Nous sommes à un tournant mais la situation demeure extrêmement préoccupante. Le nombre de déserteurs est en train de grandir rapidement. Le régime se braque. La population panique. La ville de Homs est en train de basculer dans l’horreur : les dérapages et les règlements de compte intercommunautaires deviennent fréquents.
Cette suspension ouvre la voie à une internationalisation de la crise syrienne, ce qui n’est pas sans danger. A ce jour, l’opposition syrienne a fait preuve d’une grande maturité et a refusé les divisions communautaristes, le recours aux armes et toute intervention militaire extérieure. Certes, les Frères musulmans exercent une influence considérable au sein du Conseil National Syrien avec, semble-t-il, une couverture de l’Occident, de la Turquie et du Qatar. Mais Burhan Ghalioun, l’actuel président du CNS n’est pas homme à se laisser manipuler. C’est un progressiste et un laïc convaincu. D’ailleurs, le régime syrien, qui se prétend garant de la laïcité, a été fouiner dans les archives pour trouver des propos écrits par Ghalioun alors qu’il n’avait que vingt ans afin de le présenter sur les chaînes de télévision officielles comme impie ou antireligieux. Pour ce qui est des revendications, le CNS souhaite la présence d’observateurs arabes ou internationaux, et une condamnation du régime par l’ONU, ce qui n’est pas gagné, car les Russes, qui estiment avoir été bernés par les Occidentaux lors du vote de la résolution 1973 sur la Libye, continuent d’envoyer des armes à la Syrie.

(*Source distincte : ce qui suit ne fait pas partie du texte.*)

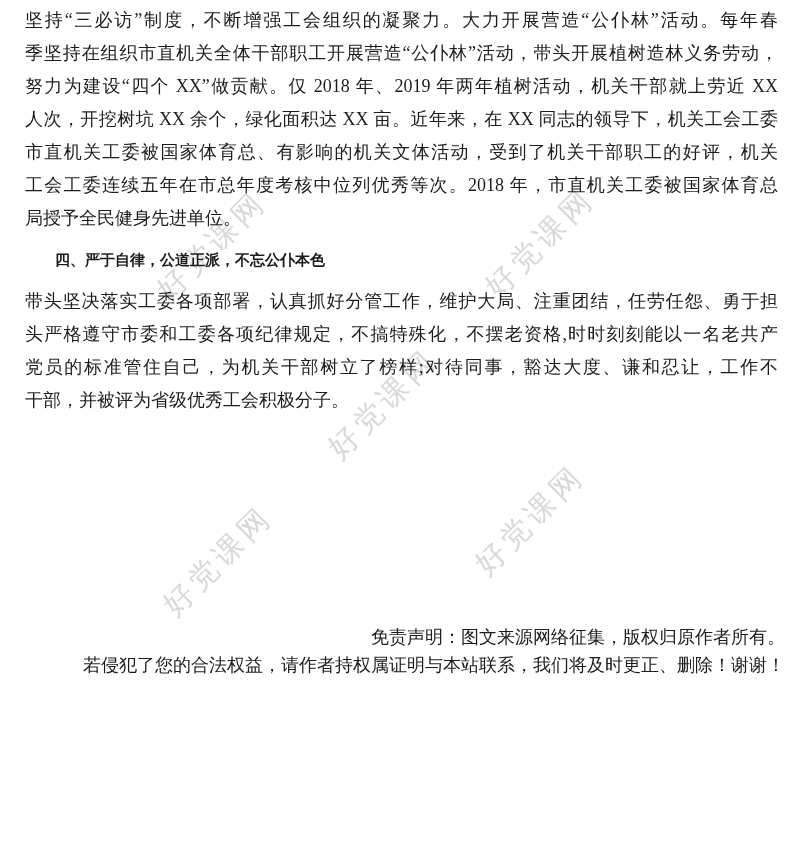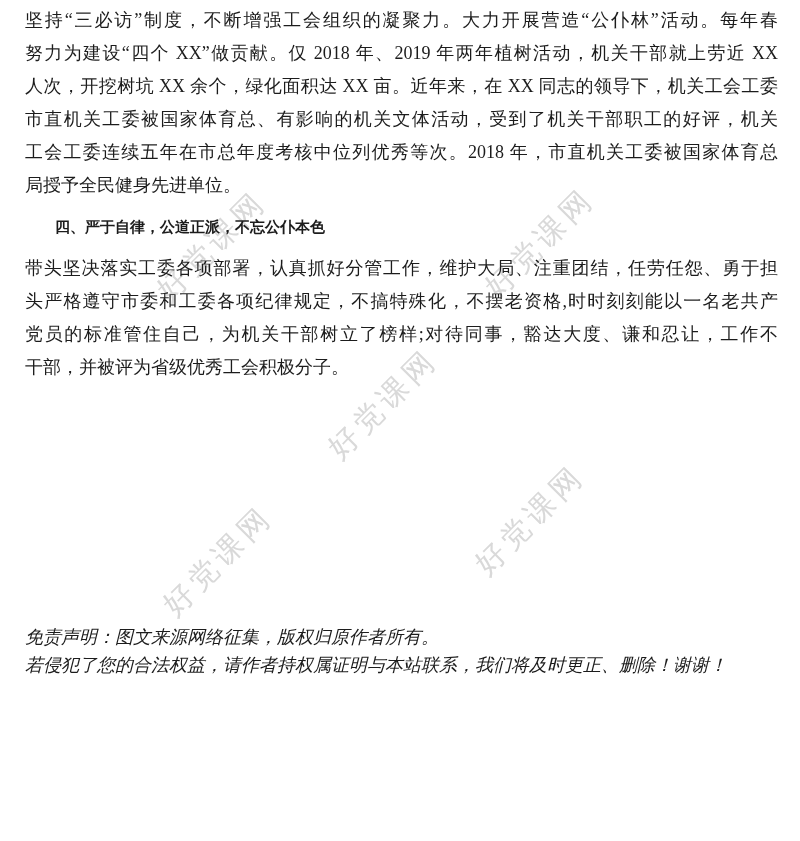--- a/index.html
+++ b/index.html
@@ -76,6 +76,7 @@
   <div class="body-text">
     <div>
         <div class="line fill">坚持“三必访”制度，不断增强工会组织的凝聚力。大力开展营造“公仆林”活动。每年春</div>
+        <div class="line fill">季坚持在组织市直机关全体干部职工开展营造“公仆林”活动，带头开展植树造林义务劳动，</div>
         <div class="line fill">努力为建设“四个 XX”做贡献。仅 2018 年、2019 年两年植树活动，机关干部就上劳近 XX</div>
         <div class="line fill">人次，开挖树坑 XX 余个，绿化面积达 XX 亩。近年来，在 XX 同志的领导下，机关工会工委</div>
         <div class="line fill">市直机关工委被国家体育总、有影响的机关文体活动，受到了机关干部职工的好评，机关</div>

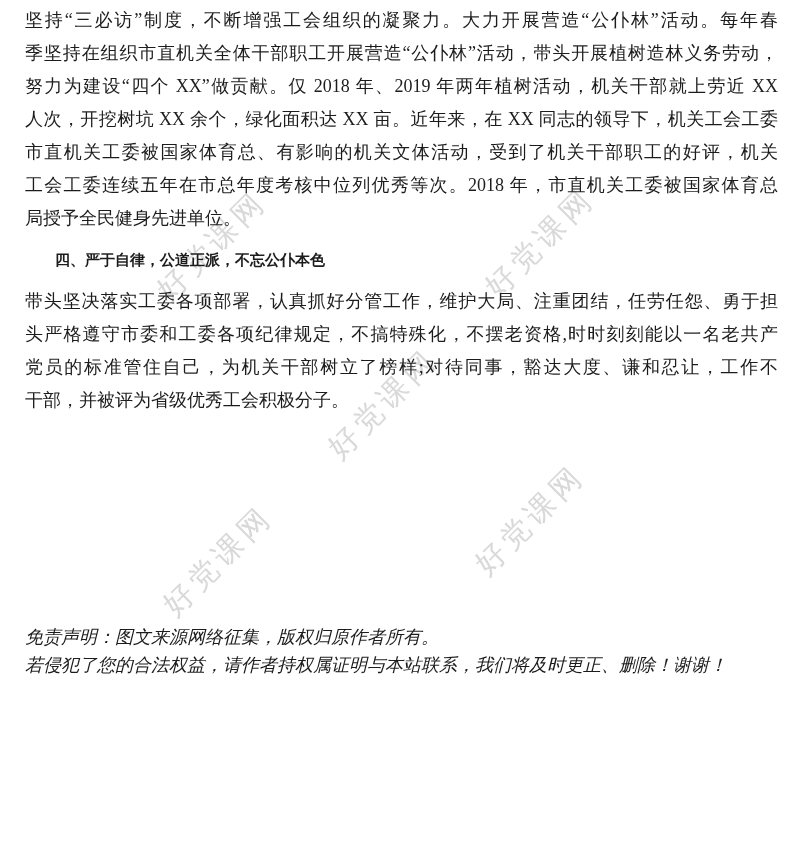--- a/index.html
+++ b/index.html
@@ -58,7 +58,7 @@
     font-size: 18px;
     line-height: 28px;
   }
-  .disclaimer-line { text-align: left; font-style: italic; }
+  .disclaimer-line { text-align: right; }
 </style>
 </head>
 <body>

Par ailleurs, certaines figures discréditées par leur passé comme Abdel Halim Khaddam ou Rifaat el-Assad cherchent aujourd’hui à profiter du contexte révolutionnaire pour se refaire une place au soleil mais le peuple syrien les rejette. Le Conseil National Syrien est largement représentatif. Il existe également un certain nombre d’opposants respectables, comme le très indépendant Michel Kilo, Samir Aita, Haytham Manaa, et quelques autres, qui ont fait le choix de ne pas rejoindre le CNS mais qui incarnent eux aussi une certaine légitimité, acquise durant des années de lutte au sein de l’opposition interne. Ces hommes souhaitent éviter le scénario du pire et aller vers une transition ordonnée. Mais ce régime est-il capable de céder le pouvoir sans mener une politique de la terre brûlée ? Il est permis d’en douter.